Borrelia infection in the nervous system (neuroborreliosis) may give rise to a number of different symptoms that are all accompanied by an elevated number of mononuclear leukocytes in the cerebrospinal fluid (7). The most common symptoms are pain (located in the neck, back, chest, abdomen or limbs) due to meningoradiculitis, and facial paresis. In rare cases, the infection may attack the central nervous system and cause confusion, tremor and other involuntary movements, unsteadiness, single-side paralysis, aphasia and psychosis. The diagnosis neuroborreliosis is based on the presence of neurological symptoms combined with a concurrent elevated number of lymphocytes in the cerebrospinal fluid and borrelia antibody production revealed by a high ratio between the levels in spinal fluid and serum (also called positive antibody index). However, the antibody index in cerebrospinal fluid is negative in about 26 % of patients in the early phase (symptom duration less than six weeks), and serum may also be antibody negative (9). Fewer than half have a definite elicited history with a tick bite or erythema migrans. Antibiotic treatment results in rapid relief of symptoms and should be started as soon as there is clinical suspicion of neuroborreliosis and a high number of lymphocytes are found in the spinal fluid. The elapse of a long period from the onset of symptoms to treatment is associated with a higher frequency of long-term problems (3, 10). Doxycycline tablets 200 mg daily for 14 days is just as effective as intravenous ceftriaxone in cases of affection of the peripheral nervous system (facial paresis and meningoencephalitis), but for encephalitis many would recommend intravenous ceftriaxone twice daily for 14 days (11).

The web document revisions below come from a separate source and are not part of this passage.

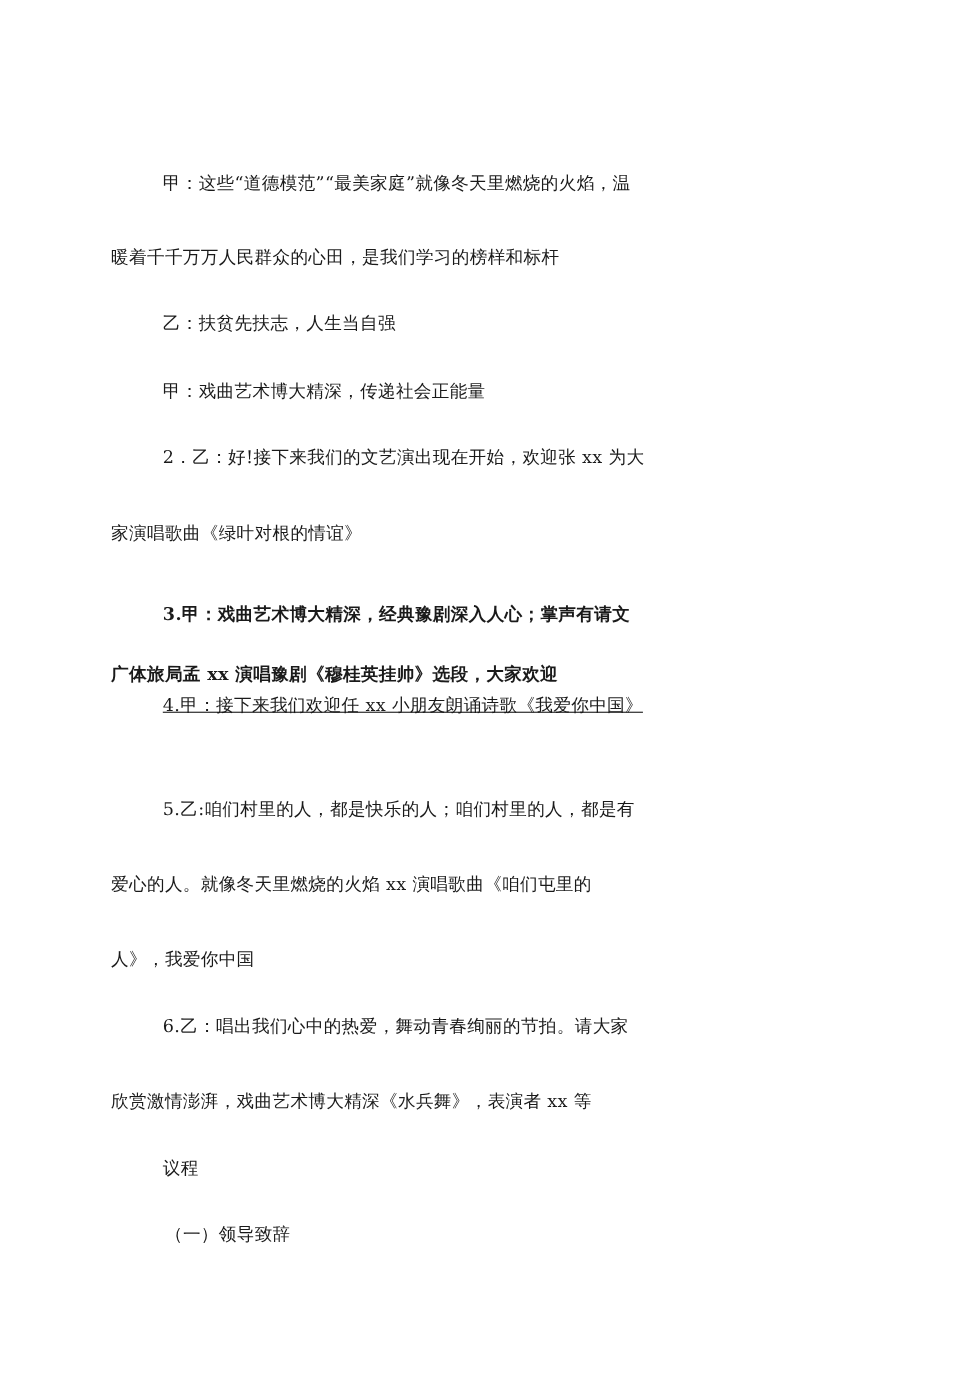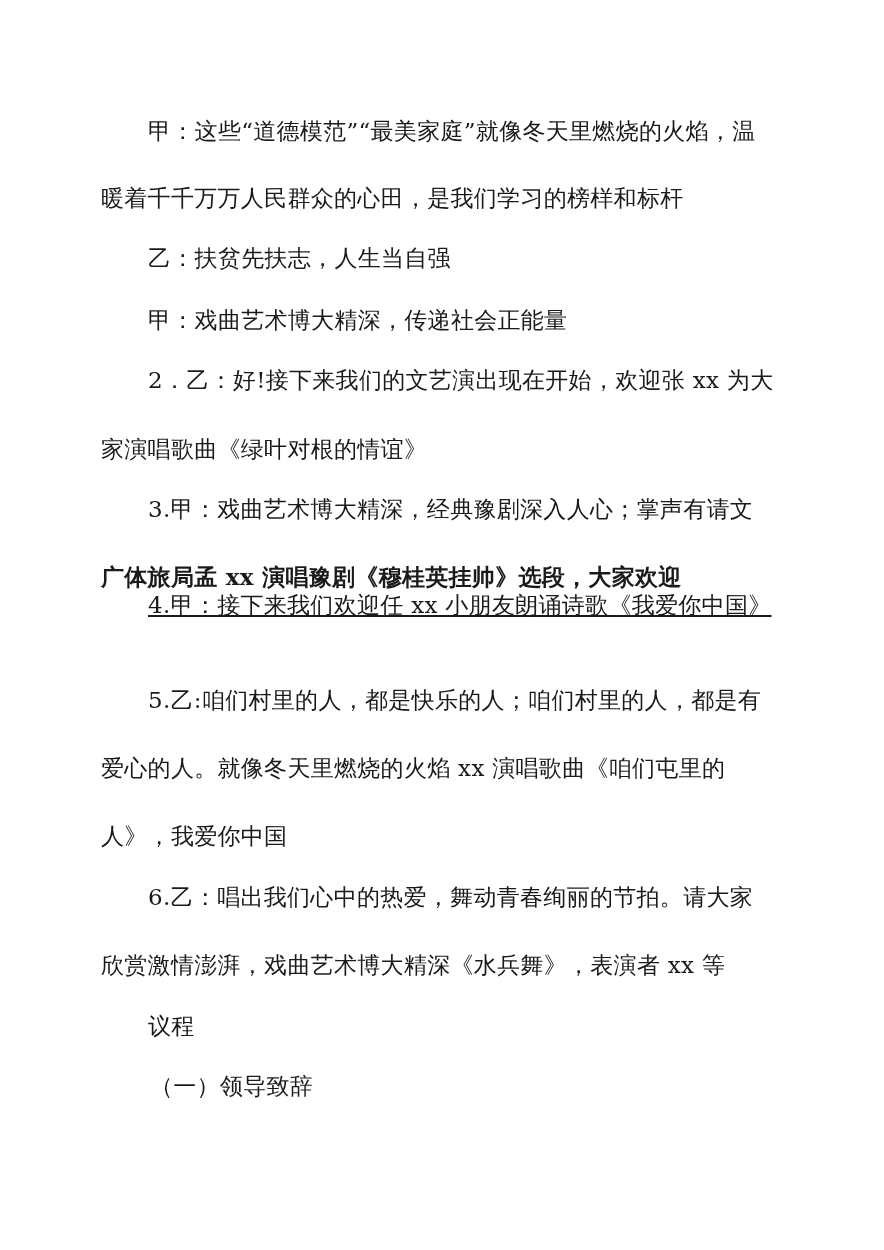--- a/index.html
+++ b/index.html
@@ -5,8 +5,8 @@
   html, body { margin: 0; padding: 0; background: #ffffff; }
   body { width: 884px; height: 1250px; position: relative; overflow: hidden;
          font-family: "DejaVu Serif", "Liberation Serif", serif; color: #1a1a1a; }
-  .line { position: absolute; left: 101px; font-size: 23px; line-height: 30px;
-          white-space: nowrap; letter-spacing: 0.3px; }
+  .line { position: absolute; left: 101px; font-size: 16px; line-height: 30px;
+          white-space: nowrap; letter-spacing: 0.3px; margin-top: 36px; }
   .indent { left: 148px; }
   .indent-sub { left: 150px; }
 </style>

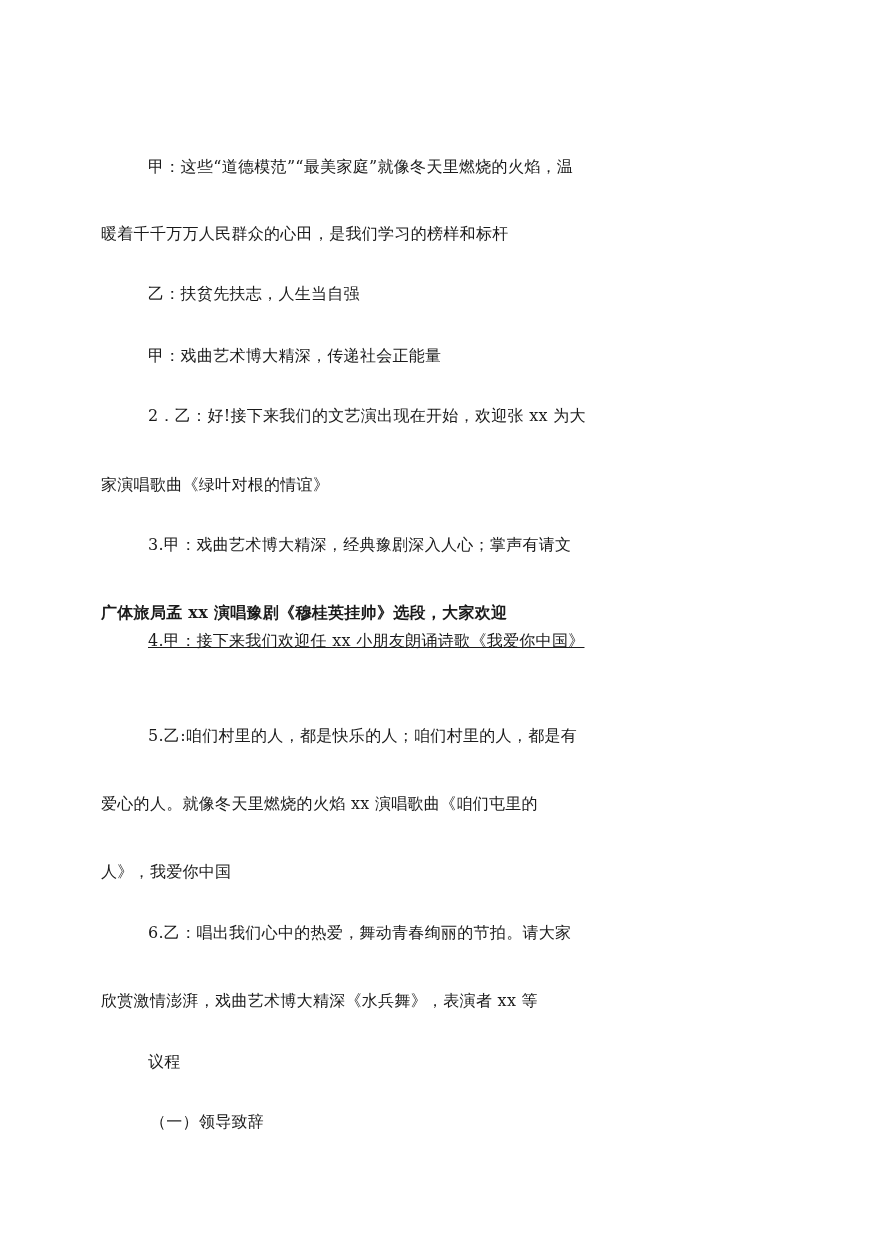--- a/index.html
+++ b/index.html
@@ -20,7 +20,7 @@
   <div class="line indent" style="top:305px;">甲：戏曲艺术博大精深，传递社会正能量</div>
   <div class="line indent" style="top:365px;">2．乙：好!接下来我们的文艺演出现在开始，欢迎张 xx 为大</div>
   <div class="line" style="top:434px;">家演唱歌曲《绿叶对根的情谊》</div>
-  <div class="line indent" style="top:494px;">3.甲：戏曲艺术博大精深，经典豫剧深入人心；掌声有请文</div>
+  <div class="line indent" style="top:508px;font-weight:bold;">3.甲：戏曲艺术博大精深，经典豫剧深入人心；掌声有请文</div>
   <div class="line" style="top:562px;font-weight:bold;">广体旅局孟 xx 演唱豫剧《穆桂英挂帅》选段，大家欢迎</div>
   <div class="line indent" style="top:590px;text-decoration:underline;">4.甲：接下来我们欢迎任 xx 小朋友朗诵诗歌《我爱你中国》</div>
   <div class="line indent" style="top:685px;">5.乙:咱们村里的人，都是快乐的人；咱们村里的人，都是有</div>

Our patient suffered from mania caused by borrelia encephalitis. Various psychiatric symptoms of neuroborreliosis have been described (12, 13), but the onset of a manic pathological picture has not previously been described in Europe. A case history from North America describes a patient who developed a bipolar-like syndrome with both depression and mania as the first symptoms of borrelia infection (14). The many manifestations of neuroborreliosis indicate that it should be regarded as a possible differential diagnosis and cerebrospinal fluid should be tested on the first manifestation of psychotic illness, particularly when it is accompanied by pain.